While also, paradoxically, becoming more and more willing to live by the rules, or the “agreements”, my Teacher taught me to honor. A great many of the agreements I am bound by, are simply because I was born here, in this particular culture. To this day I am never late with credit card payments because when they gave me a card, I have “agreed” to pay them on a timely basis. I haven’t been stopped for speeding in over a decade, because as a citizen of this state, I am bound by an “agreement” to the road rules that were set in place by my states lawmakers. I do these things, and many many more, not because they are “right”, but rather because I have an agreement to uphold. And yet, there are occasions were agreements must be broken…

I am privileged to have a coach, in my life, who is a very bright guy. I have learned a great deal from him. He defined the need to occasionally break our agreements as “situational ethics” and illuminated it with this simple analogy…if the SS is at the door and demands to know if you are hiding Jews in the basement, then lying becomes the bravest and “rightest” thing you can do. (Even though it breaks your agreement with your countries authorities, and lets be clear… there can be a terrible price to pay for breaking agreements… telling that particular lie would take enormous courage, as you would be putting your life in the balance).

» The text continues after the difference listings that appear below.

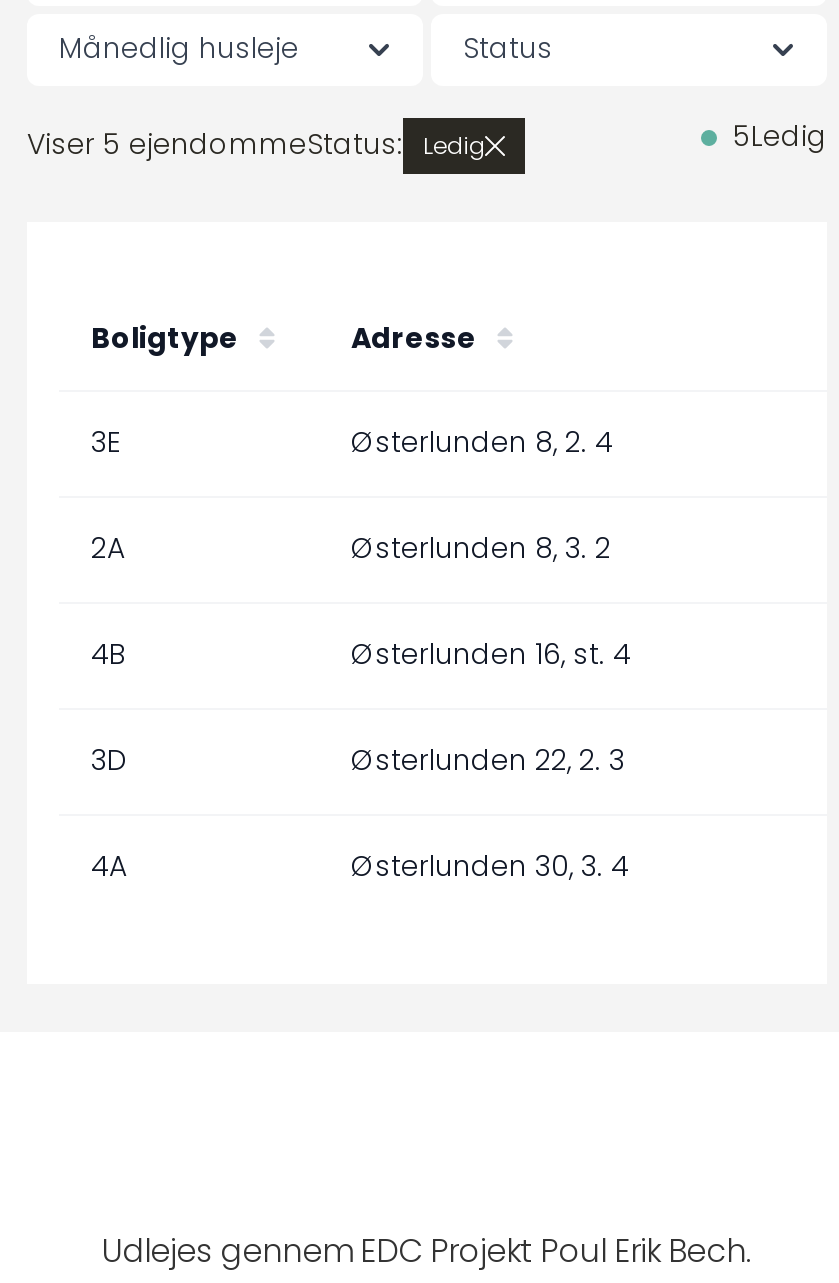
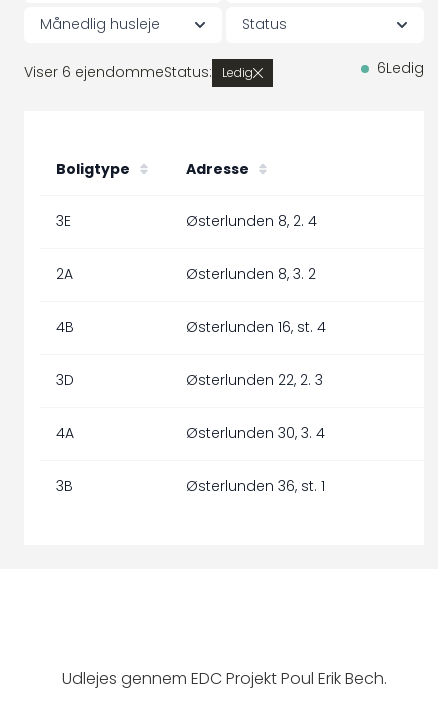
- Viser 5 ejendommeStatus:
+ Viser 6 ejendommeStatus:

- 5Ledig
+ 6Ledig

+ 3B
+ Østerlunden 36, st. 1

Tom, my coach, tells me that situational ethics has a dark side and a light side. I stole a dog because I was compelled to put the morality of theft aside, for the purpose of saving the animal, which would be a light side example of situational ethics, in my opinion. The dark side of situational ethics allows for doing the “wrong” and often expedient thing, for the bottom line or for some other profitable outcome, or “right” result.

George also addressed this issue of “situational ethics” and of course with him it was not a conceptual lesson, but rather a lived event. It stands as one of the most profound of my life.

In this training, we were again partnered; again our fates were tied together. This time my partner was an older man who was going through a very rough patch in his life. We were given a good amount of time to come to know and care about our partners, and then we were put into an exercise and told to express to one another how much we wanted to be in the training. I was so glad to have my particular partner, as he was as committed and emotionally invested as I was.

Then we began an exercise that was dreadfully painful.

We, as a group, were told that fifteen of us had to be chosen to be designated as “lost”. I will not disclose how that was undertaken, but it was deeply sad. My partner was one of the ones lost; someone I had begun to invest in, someone I knew wanted to be in that room as much as I did, someone whose life was already in terrible turmoil.

Then the fifteen were removed from the room, truly lost to us.

As the door closed on the last of them, George said, “You may save them…if you choose to… they are in the building.” And then he sat. Giving us no more guidance. No matter how we tried to get him to…he would merely repeat, “they can be saved…”

At first the discussion on how to accomplish such a feat, was civil and reasoned. After all, we were “loving” individuals committed to one another’s growth. But we were also caught in an unwinnable trap, we had all signed the agreement that required we not leave the room for any reason, during the training. We had all been through two other, earlier levels of training where we had learned the vital, earth shattering, importance of integrity in the life of the very cosmos. Give your word, keep your word…or renegotiate…no exceptions.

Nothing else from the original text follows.